Topic - aged care
“She doesn’t really trust him”: Canberra woman says GP in mother’s aged care facility only focuses on “reactive care”

Yet another witness to highlight the Commission’s case for good access to primary and specialist care in residential care – and for that care to be coordinated.

59-year-old Rhonda Payget (pictured above) says her 85-year-old mother’s inability to build trust with the GP at her Sydney aged care facility – and his failure to be “proactive” with her care – has had a major impact on her health and wellbeing.

In a 35-minute session, Ms Payget described how her mother had a stroke aged 76 and moved into a Sydney retirement village for five years but the lack of use of her left arm and leg and a number of falls meant she had to move into residential care in March 2016.

Saying “you don’t know what you don’t know”, Ms Payget said the family expected her mother to receive similar primary care as she did in her village where a GP had consulting rooms. Instead, Ms Payget says the GP provided by the facility hasn’t met their expectations.

There is no formal appointment process (the GP often speaks to her mother in the facility’s café) and the family isn’t able to communicate with the GP via phone – at his request.

“She doesn’t really trust him,” Ms Payget told Counsel Assisting Brooke Hutchins. “He may be a good GP, but they just don’t have a good relationship, and her need is really to feel like someone is looking at her as a whole person, that’s her words. I think that the GP deals with specific issues as they arise … it seems to me that there isn’t a sort of proactive care plan that’s developed by the GP as you would normally expect in the community.”

To make her point, Ms Payget recently obtained her mother’s Medicare billing history which reveals her mother had 128 visits from 15 GPs in three years, 70% by her own GP and another GP and the rest by after-hours GPs.

“On the face of it, that appears to be quite a reasonable number of attendances,” Ms Hutchins noted. “Do you think that that’s resulting in good care for your mother, that number of visits?”

“I think the care is very reactive,” Ms Payget disagreed. “So, whatever is happening in that moment, so when – when GPs were called in something has happened in that moment. My view is that if there was more proactive and preventative attitude to care where you had a regular care plan that was updated every six months, you may be able to pre-empt some of those issues and be able to have care more consistently provided.”

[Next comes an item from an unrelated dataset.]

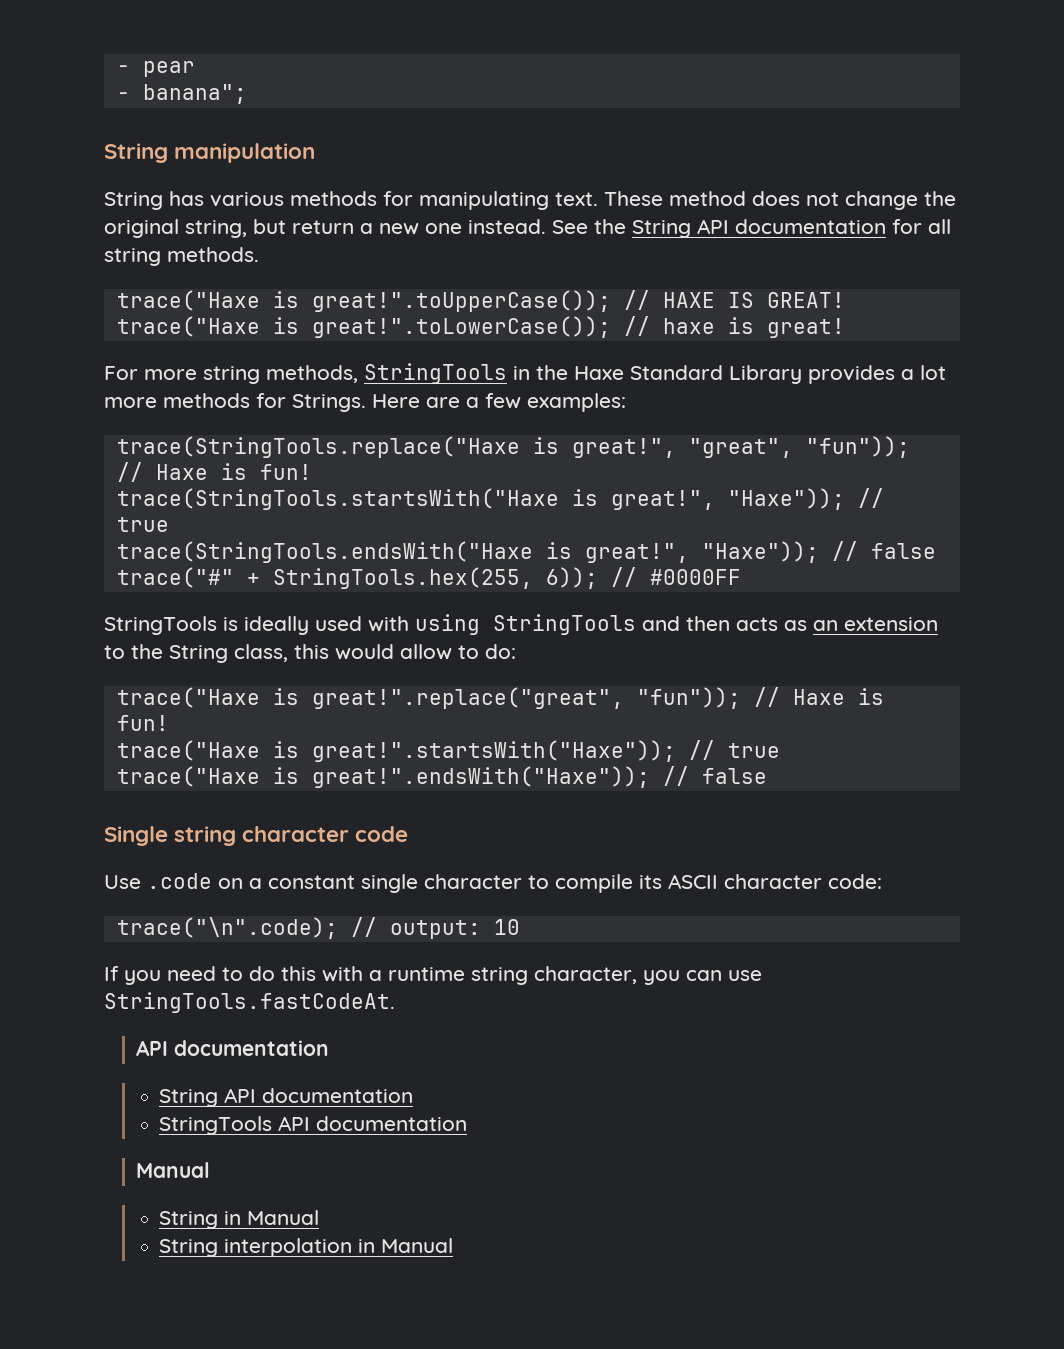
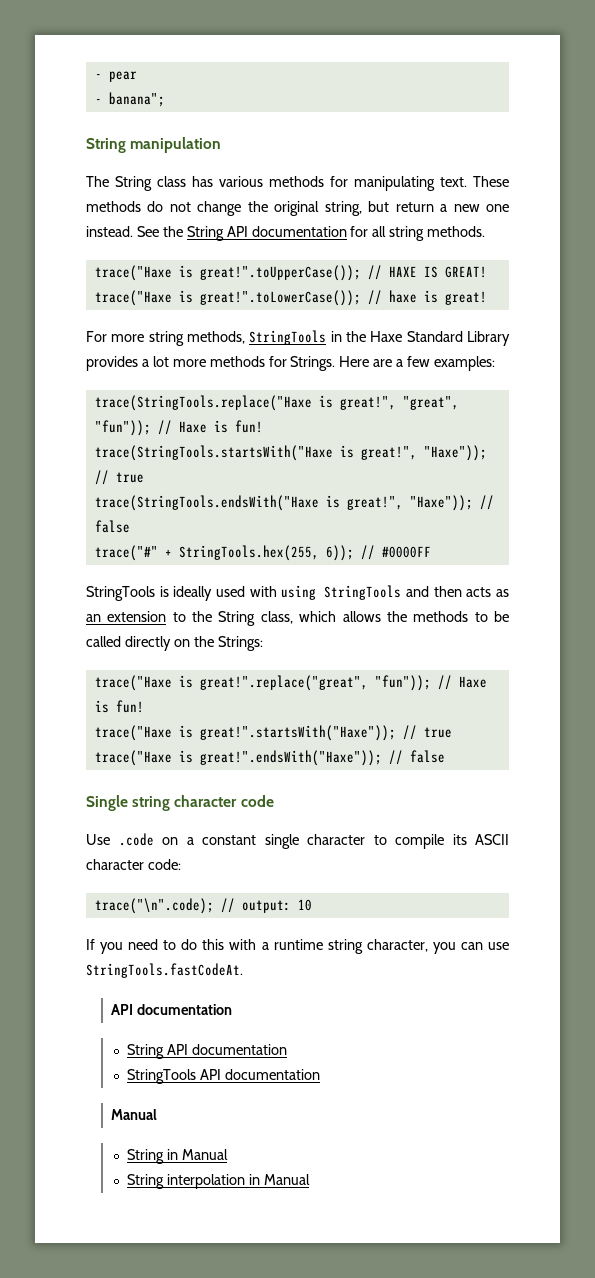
[104,192,163,210] String -> [86,176,186,191] The String class
[669,191,800,206] method does -> [86,201,164,212] methods do
[294,644,516,660] this would allow to do: -> [299,611,510,622] [86,636,263,651] which allows the methods to be called directly on the Strings:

The data also shows the GP has also only been involved in developing a care plan for her mother twice – Ms Payget argued new care plans and family meetings should take place more regularly.

“We have had two family meetings that have been instigated by the family, and in that period the GP, there was only – I think only one medication review for example,” she stated. “So, to me that highlights perhaps the lack of attention to looking at my mother as a whole person, which is what she wants.”

Ms Payget also pointed to an incident in October 2019 in which her mother’s podiatrist identified that her left foot was cold and discoloured but their note was not followed up by the GP and it was only a routine visit to her mother’s neurologist that resulted in her mother receiving treatment.

Ms Payget also advocated for more information about advanced care planning (the family knows her mother’s wishes but has nothing in writing and the issue has only come up when her mother has been critically ill in hospital – a common scenario) and better care coordination.

“I think there is merit in having a mandated nominated care provider because in the first instance it just gives families someone – knowledge about who you should go to because it was quite a journey for us to understand that process,” she said.

How many other families would be in a similar position?